Book / Modern Mobility Aloft. Elevated Highways, Architecture, and Urban Change in Pre-Interstate America

book elevated highways

Modern Mobility Aloft

Elevated Highways, Architecture, and Urban Change in Pre-Interstate America

By: Amy D. Finstein

In the first half of the twentieth century, urban elevated highways were much more than utilitarian infrastructure, lifting traffic above the streets; they were statements of civic pride, asserting boldly modern visions for a city&;s architecture, economy, and transportation network. Yet three of the most ambitious projects, launched in Chicago, New York, and Boston in the spirit of utopian models by architects such as Le Corbusier and Hugh Ferriss, ultimately fell short of their ideals.

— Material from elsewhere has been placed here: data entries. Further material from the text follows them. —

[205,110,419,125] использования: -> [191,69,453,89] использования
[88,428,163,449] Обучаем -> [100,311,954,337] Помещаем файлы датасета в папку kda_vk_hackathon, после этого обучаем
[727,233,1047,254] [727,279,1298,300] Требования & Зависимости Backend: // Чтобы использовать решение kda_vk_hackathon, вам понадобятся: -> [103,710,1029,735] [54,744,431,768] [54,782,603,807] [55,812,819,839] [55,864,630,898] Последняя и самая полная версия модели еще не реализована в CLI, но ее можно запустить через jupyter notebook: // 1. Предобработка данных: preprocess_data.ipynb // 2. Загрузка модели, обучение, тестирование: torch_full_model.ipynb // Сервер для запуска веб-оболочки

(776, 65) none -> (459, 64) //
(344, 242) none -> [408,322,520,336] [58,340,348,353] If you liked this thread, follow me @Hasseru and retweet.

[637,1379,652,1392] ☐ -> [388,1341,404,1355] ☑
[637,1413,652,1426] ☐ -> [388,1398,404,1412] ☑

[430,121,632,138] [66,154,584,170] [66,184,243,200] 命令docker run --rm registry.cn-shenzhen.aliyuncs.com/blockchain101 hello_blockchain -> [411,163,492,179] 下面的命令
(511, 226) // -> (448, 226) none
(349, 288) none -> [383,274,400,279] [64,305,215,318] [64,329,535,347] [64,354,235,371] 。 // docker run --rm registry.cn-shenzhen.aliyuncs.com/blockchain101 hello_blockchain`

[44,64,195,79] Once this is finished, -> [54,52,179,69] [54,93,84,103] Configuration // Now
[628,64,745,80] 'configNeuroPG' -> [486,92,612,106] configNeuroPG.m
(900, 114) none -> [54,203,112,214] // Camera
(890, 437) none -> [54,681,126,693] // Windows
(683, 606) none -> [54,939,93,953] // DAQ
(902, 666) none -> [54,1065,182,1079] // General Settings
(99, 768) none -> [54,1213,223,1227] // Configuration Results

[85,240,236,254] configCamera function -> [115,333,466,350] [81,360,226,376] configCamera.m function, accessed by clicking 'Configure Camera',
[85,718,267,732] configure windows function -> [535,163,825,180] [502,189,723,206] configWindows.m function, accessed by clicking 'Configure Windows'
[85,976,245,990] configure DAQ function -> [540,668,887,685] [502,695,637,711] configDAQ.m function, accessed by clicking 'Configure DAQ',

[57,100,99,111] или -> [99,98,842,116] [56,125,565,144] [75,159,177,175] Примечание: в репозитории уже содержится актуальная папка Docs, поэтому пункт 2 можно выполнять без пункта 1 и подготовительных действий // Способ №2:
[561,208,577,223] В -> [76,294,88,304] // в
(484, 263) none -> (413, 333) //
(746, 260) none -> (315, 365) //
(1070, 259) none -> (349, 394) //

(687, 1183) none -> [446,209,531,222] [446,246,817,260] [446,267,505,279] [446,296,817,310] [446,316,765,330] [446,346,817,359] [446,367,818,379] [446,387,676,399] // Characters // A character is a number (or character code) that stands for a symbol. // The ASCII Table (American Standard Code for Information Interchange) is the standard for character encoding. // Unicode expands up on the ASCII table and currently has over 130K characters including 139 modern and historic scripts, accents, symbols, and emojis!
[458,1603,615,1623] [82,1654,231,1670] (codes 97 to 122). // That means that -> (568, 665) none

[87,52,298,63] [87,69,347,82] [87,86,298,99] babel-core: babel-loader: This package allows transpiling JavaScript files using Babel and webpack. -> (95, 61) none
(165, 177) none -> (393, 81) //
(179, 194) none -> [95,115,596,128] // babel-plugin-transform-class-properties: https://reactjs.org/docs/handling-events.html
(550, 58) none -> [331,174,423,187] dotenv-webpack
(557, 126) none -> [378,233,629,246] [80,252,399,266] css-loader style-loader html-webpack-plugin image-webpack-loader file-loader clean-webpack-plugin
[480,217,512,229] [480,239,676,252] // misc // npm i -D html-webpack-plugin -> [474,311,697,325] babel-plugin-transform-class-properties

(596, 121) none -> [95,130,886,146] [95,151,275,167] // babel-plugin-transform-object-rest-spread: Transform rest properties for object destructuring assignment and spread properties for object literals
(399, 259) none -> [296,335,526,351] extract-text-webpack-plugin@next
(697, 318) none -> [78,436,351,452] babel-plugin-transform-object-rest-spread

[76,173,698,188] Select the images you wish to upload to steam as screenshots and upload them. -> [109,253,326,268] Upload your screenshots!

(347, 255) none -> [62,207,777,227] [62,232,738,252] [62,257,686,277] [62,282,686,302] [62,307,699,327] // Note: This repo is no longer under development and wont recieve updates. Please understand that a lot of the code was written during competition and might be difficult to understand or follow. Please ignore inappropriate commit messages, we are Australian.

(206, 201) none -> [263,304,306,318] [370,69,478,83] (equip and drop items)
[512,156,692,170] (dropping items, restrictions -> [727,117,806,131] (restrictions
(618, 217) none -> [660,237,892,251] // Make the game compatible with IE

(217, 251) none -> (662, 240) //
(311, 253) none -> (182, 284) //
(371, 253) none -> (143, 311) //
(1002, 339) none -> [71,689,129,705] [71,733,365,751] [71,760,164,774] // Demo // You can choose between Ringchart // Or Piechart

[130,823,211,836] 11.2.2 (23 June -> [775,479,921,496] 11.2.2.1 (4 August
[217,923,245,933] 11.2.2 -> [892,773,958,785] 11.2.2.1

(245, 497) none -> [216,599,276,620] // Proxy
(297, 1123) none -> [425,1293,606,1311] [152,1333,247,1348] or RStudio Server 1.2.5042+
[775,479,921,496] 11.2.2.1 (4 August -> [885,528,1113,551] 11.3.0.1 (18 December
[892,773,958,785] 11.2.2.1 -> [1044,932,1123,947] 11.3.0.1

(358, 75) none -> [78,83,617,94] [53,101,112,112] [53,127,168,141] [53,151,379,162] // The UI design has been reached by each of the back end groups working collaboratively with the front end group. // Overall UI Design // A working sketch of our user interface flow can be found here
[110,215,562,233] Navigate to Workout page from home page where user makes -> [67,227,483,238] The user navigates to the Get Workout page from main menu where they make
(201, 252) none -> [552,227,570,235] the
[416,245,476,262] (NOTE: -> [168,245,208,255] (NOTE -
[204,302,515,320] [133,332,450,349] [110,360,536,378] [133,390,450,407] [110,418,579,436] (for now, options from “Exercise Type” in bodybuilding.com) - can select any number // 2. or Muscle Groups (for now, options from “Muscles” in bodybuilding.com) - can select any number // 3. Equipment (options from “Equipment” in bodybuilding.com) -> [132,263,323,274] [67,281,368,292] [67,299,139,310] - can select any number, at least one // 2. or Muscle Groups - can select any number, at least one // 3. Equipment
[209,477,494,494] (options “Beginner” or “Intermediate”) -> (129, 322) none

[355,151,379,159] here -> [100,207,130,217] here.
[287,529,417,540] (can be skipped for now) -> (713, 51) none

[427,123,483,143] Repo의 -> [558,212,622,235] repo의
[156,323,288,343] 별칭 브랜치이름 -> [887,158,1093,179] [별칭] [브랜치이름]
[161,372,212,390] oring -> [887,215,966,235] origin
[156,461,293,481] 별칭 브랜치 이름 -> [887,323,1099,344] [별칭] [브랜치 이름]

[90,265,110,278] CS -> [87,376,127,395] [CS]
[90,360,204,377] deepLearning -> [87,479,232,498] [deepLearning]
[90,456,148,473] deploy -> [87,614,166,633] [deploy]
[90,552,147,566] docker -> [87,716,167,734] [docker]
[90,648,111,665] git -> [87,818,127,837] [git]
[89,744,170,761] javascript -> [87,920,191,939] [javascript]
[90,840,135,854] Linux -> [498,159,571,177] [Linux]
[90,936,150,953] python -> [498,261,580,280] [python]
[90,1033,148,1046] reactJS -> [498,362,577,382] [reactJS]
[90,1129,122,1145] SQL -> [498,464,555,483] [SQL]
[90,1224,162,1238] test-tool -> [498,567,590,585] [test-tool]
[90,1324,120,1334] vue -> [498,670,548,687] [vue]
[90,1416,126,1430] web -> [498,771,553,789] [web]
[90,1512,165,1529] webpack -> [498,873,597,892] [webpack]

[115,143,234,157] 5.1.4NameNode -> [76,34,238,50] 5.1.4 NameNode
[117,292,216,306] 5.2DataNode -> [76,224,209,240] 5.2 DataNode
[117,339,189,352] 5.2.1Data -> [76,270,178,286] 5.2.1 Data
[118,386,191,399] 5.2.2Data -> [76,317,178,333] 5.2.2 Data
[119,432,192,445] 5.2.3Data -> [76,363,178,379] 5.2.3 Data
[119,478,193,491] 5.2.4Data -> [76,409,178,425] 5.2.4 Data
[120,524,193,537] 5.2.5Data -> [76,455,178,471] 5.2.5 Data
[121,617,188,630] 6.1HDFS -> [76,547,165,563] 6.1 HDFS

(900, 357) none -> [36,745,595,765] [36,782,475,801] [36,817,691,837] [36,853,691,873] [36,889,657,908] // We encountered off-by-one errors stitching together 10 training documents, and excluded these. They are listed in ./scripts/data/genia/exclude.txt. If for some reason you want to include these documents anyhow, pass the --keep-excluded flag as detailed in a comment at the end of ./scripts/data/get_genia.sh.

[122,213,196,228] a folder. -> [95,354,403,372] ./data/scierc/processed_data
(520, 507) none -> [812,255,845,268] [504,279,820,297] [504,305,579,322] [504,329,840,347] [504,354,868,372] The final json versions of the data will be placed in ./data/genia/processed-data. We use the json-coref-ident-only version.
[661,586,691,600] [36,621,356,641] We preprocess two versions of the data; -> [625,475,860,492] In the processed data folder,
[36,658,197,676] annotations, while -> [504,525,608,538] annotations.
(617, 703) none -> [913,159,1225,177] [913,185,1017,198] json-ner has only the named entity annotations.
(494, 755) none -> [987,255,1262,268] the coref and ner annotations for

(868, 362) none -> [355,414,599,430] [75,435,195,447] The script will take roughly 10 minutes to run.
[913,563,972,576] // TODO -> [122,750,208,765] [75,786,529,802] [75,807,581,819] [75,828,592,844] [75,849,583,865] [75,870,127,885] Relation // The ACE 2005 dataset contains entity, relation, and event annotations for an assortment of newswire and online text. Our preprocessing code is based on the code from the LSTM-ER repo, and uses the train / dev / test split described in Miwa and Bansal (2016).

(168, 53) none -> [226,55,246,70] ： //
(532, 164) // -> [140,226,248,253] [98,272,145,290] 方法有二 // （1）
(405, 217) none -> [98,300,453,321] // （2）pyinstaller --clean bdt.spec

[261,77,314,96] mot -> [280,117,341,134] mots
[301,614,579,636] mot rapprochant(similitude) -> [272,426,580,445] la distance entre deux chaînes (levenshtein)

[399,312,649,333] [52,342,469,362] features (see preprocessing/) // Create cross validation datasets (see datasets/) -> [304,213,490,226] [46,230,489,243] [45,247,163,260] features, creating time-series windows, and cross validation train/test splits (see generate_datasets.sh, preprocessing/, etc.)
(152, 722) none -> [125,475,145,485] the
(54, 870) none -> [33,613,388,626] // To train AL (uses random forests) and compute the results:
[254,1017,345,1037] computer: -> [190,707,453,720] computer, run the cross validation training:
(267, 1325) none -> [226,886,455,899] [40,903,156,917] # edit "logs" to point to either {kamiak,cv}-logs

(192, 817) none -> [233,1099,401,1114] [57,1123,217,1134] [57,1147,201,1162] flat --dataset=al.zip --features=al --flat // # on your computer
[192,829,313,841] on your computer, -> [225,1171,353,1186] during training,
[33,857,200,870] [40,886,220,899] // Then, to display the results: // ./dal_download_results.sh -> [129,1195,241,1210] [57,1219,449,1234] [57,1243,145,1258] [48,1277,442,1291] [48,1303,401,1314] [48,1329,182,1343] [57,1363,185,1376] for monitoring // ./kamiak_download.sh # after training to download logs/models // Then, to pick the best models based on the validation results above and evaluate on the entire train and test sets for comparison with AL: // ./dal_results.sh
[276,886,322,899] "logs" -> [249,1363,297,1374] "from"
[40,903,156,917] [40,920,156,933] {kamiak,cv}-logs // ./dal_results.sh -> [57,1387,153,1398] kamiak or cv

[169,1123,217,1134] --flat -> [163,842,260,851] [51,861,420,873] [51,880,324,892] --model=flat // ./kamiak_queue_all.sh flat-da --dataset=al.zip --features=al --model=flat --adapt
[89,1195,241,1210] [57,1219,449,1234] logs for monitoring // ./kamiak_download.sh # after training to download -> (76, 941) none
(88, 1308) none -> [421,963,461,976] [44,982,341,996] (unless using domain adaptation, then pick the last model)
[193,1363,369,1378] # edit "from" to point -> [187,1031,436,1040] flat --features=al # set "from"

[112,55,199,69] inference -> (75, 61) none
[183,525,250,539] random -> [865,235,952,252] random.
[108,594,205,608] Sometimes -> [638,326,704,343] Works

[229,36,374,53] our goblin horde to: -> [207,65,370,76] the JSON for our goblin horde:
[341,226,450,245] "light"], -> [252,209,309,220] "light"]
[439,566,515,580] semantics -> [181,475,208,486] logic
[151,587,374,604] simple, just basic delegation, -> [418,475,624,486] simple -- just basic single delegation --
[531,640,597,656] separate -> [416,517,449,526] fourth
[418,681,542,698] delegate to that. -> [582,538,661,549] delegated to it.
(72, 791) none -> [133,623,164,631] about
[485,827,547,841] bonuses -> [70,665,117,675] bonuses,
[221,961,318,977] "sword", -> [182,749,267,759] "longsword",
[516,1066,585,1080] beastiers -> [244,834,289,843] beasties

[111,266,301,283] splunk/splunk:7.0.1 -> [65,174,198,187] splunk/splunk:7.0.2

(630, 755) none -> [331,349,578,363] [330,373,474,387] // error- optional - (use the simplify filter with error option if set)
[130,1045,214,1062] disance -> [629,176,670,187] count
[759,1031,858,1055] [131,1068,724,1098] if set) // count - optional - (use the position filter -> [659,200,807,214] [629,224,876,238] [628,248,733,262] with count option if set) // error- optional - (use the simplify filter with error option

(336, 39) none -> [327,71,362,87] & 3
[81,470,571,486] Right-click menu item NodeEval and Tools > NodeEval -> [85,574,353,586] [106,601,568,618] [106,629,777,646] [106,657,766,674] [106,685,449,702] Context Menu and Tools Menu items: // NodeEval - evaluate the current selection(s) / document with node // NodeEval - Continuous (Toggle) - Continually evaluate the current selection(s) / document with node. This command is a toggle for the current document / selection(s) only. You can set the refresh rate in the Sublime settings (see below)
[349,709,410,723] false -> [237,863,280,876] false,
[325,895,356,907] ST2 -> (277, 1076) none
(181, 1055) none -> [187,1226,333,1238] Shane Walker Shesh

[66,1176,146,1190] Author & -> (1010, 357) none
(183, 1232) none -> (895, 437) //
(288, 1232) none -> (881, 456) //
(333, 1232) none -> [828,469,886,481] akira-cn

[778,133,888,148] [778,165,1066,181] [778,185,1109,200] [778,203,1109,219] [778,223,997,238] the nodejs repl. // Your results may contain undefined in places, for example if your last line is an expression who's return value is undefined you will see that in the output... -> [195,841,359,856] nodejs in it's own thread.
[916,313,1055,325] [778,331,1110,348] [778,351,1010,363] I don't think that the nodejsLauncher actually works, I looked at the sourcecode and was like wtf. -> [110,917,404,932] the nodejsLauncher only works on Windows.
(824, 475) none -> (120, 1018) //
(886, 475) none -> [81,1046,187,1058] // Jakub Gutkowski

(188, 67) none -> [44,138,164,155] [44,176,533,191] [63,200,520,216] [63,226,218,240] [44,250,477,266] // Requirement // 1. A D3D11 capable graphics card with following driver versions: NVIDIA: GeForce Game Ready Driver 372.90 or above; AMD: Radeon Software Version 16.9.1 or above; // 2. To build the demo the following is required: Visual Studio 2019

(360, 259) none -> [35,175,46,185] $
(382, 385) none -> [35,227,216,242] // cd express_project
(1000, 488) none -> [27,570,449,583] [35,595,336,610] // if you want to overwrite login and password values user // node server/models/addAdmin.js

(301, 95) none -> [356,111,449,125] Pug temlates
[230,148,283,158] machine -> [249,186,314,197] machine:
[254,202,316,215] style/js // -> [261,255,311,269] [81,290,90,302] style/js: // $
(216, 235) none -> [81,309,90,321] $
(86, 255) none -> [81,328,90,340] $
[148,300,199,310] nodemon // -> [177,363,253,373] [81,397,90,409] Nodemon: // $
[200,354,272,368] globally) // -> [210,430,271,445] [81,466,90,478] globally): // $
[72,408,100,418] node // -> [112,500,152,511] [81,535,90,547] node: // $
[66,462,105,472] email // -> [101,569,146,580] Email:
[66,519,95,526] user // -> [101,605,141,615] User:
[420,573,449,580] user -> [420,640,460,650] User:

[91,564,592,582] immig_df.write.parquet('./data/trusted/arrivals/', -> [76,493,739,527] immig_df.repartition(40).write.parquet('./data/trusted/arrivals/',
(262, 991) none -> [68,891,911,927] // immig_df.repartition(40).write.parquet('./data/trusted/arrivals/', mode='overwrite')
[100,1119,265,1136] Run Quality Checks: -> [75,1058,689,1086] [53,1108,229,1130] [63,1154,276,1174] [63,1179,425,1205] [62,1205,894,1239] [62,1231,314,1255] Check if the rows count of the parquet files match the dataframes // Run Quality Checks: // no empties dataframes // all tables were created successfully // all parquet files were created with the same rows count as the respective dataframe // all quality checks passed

Modern Mobility Aloft is the first study to focus on pre-Interstate urban elevated highways within American architectural and urban history. Amy Finstein traces the idealistic roots of these superstructures, their contrasting realities once built, their impacts on successive development patterns, and the recent challenges they have posed to contemporary urban designers.

Filled with more than 100 historic photographs and illustrations of beaux arts and art deco architecture, Modern Mobility Aloft provides a critical understanding of urban landscapes, transportation, and technological change as cities moved into the modern era.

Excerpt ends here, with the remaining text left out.